The first thing we need to do is make sure you have all of the dependencies installed, if you don’t here are links to install guides:
- node — https://nodejs.org/en/
- xCode — https://developer.apple.com/xcode/
- CocoaPods — sudo gem install cocoapods -v 1.4
Note If You have a higher version of cocoapods, you will get an error like this:
Installed pod version (1.5.3) is more than the maximum supported version (1.4). Please downgrade your version of pod.
To resolve this issue, run sudo gem uninstall cocoapods .
Create a Connected App In Salesforce
- Login to your Salesforce Org
- Switch to Lightning Experience
- setup > search for app
- Click on Apps > App Manager
5. Click on New Connected App
6. Fill out the required fields.
7. Check Enable OAuth Settings
8. For Callback URL you can enter anything. Because we’re not going to redirect the user to a different website once auth’d. I suggest the format: myappname://auth/success
9. Choose appropriate selected OAuth Scopes. (Use principle of least privilegehere.)
10. Save.

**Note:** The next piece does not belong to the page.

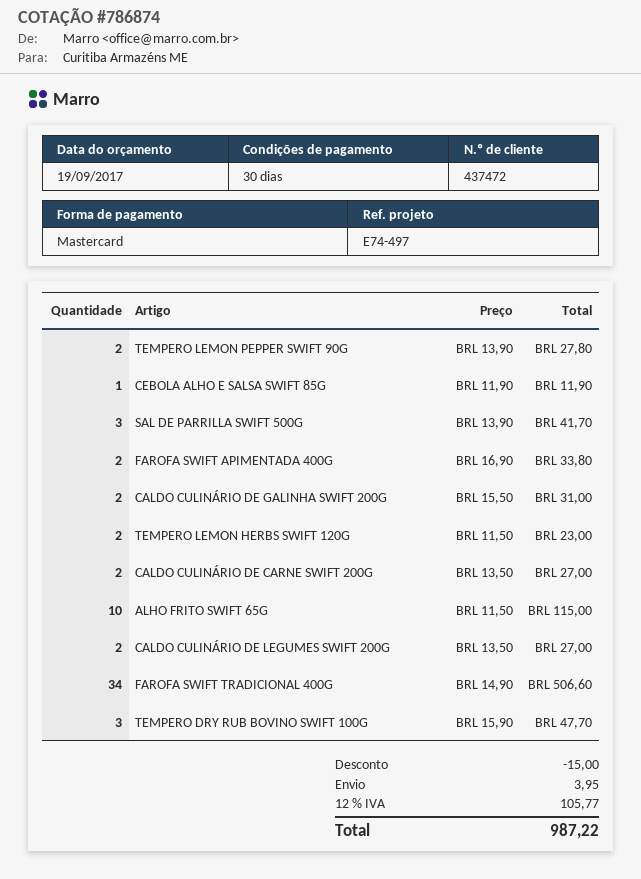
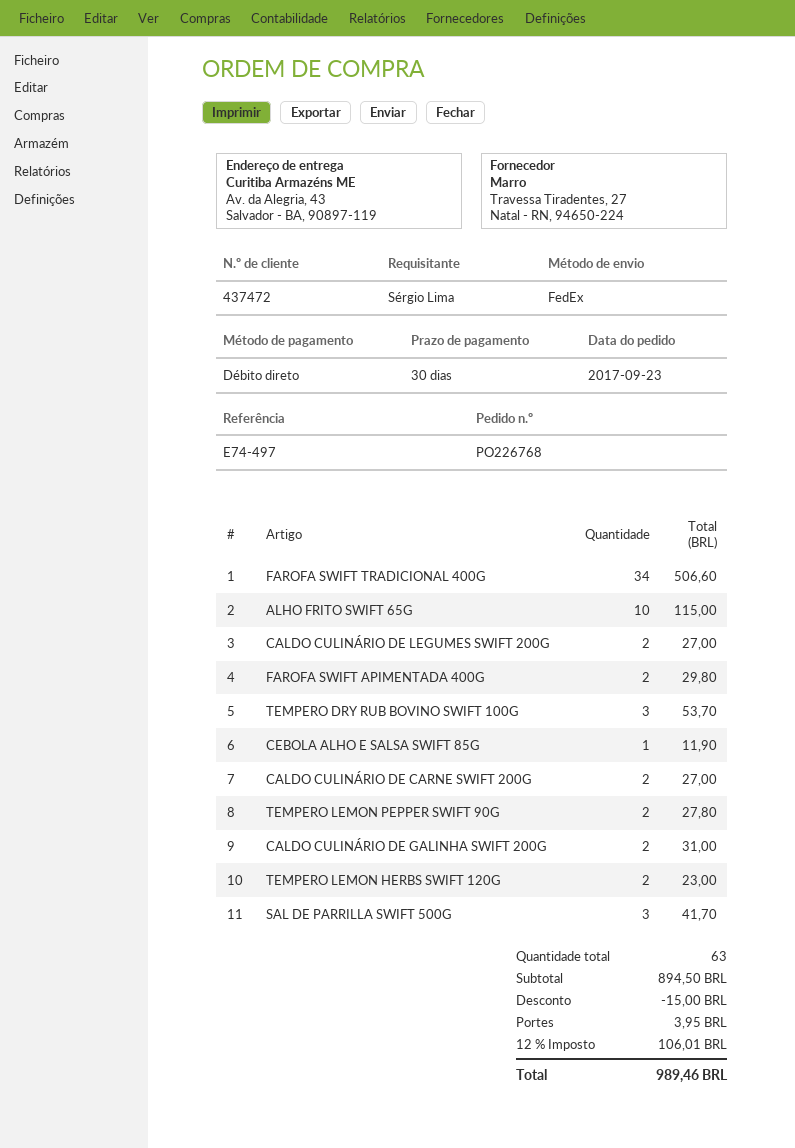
payment method: Mastercard -> direct debit
FAROFA SWIFT APIMENTADA 400G: 2 for 33.80 -> 2 for 29.80
TEMPERO DRY RUB BOVINO SWIFT 100G: 3 for 47.70 -> 3 for 53.70
tax: 12% = 105.77 -> 12% = 106.01
total: 987.22 -> 989.46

Copy the Consumer Key and Callback URL values for later use.
Clone a Project Template
We’re going to use the ReactNativeTemplate part of SalesforceMobileSDK-Templates repo.
- Navigate to a directory that you want place this repo in terminal .
- git clone https://github.com/forcedotcom/SalesforceMobileSDK-Templates.git
- cd SalesforceMobileSDK-Templates/ReactNativeTemplate — Change into the ReactNativeTemplate Directory
- node ./installios.js — Run the install script
- open ios/ReactNativeTemplate.xcodeproj — Opens the project in XCode
- In xcode open up AppDelegate.m
5. Replace the values on line 39 and 40 with those found in your Salesforce Connected App Settings that we saved earlier.
6. npm run start — Runs the bundler for React Native.
7. Once you see Loading dependency graph, done. click on the play button in the upper left to run on the simulator.
That’s it you’ve now got a project running that you can hack around in and see how React Native interacts with Salesforce.